Records excerpted from a collection
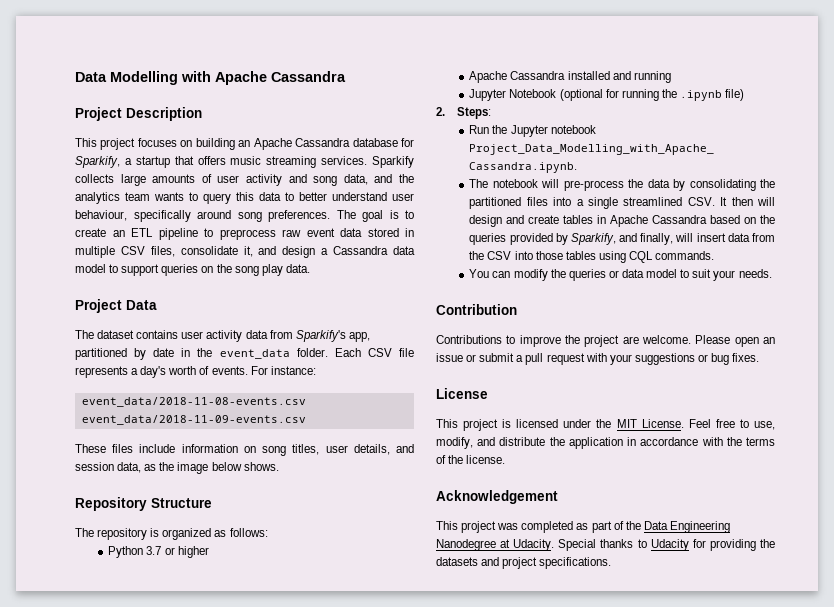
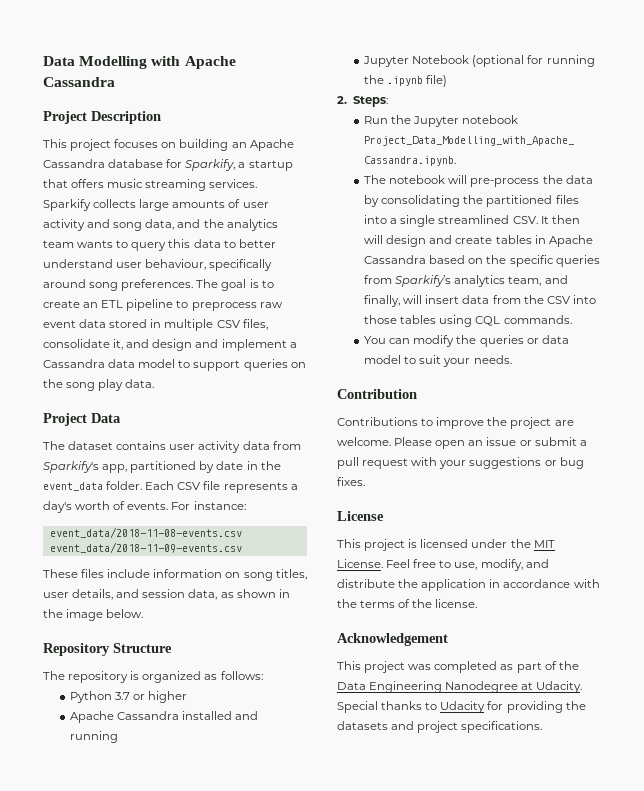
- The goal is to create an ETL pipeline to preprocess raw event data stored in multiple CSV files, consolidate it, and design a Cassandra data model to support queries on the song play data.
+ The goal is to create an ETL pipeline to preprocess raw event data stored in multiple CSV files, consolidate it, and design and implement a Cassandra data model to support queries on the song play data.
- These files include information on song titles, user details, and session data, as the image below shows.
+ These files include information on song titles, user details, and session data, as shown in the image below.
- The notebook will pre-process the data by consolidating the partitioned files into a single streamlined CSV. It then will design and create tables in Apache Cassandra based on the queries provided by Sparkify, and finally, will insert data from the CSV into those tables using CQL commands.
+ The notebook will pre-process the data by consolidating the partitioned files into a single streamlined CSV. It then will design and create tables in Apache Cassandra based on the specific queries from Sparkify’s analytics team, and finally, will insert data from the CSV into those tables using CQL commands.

==

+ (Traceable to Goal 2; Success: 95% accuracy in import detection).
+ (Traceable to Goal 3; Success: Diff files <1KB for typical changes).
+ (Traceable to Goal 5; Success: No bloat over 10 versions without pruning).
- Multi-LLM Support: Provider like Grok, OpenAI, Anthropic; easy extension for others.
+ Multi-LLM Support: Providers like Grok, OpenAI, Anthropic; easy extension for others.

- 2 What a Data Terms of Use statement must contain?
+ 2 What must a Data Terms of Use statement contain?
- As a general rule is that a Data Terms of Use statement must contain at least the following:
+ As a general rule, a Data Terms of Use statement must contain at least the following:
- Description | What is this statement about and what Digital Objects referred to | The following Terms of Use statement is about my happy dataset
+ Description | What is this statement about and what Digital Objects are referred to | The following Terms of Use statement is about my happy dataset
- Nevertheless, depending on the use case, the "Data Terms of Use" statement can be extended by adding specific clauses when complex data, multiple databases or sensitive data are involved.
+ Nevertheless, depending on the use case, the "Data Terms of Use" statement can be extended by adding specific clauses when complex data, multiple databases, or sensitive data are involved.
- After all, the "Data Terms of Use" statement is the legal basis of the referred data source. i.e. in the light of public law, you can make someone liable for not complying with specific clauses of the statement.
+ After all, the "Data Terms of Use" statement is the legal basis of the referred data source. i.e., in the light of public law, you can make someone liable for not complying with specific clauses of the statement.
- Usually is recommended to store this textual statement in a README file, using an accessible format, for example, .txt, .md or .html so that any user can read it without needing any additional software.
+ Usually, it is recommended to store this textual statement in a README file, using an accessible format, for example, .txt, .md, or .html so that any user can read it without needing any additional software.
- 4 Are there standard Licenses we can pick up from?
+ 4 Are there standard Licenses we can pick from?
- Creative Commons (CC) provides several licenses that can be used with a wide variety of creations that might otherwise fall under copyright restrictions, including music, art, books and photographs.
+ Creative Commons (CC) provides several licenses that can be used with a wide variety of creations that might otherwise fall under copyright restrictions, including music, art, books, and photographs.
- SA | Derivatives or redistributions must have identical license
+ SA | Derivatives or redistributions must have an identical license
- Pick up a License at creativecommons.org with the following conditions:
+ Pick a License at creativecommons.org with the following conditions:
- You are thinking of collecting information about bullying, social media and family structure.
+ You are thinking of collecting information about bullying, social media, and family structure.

---

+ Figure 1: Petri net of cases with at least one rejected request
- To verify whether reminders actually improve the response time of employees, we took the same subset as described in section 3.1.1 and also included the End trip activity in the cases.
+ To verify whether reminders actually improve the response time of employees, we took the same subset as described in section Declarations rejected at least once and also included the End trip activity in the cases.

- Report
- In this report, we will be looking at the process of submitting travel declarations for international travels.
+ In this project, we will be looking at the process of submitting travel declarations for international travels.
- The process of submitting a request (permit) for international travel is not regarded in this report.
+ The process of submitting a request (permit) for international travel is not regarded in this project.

• [WHAT IS BEING ASKED] Could you restate, word for word, the lines above from the one with "books, and photographs." to the one with "media, and family structure.", both included?

• [ANSWER SPACE]
+ Creative Commons (CC) provides several licenses that can be used with a wide variety of creations that might otherwise fall under copyright restrictions, including music, art, books, and photographs.
- SA | Derivatives or redistributions must have identical license
+ SA | Derivatives or redistributions must have an identical license
- Pick up a License at creativecommons.org with the following conditions:
+ Pick a License at creativecommons.org with the following conditions:
- You are thinking of collecting information about bullying, social media and family structure.
+ You are thinking of collecting information about bullying, social media, and family structure.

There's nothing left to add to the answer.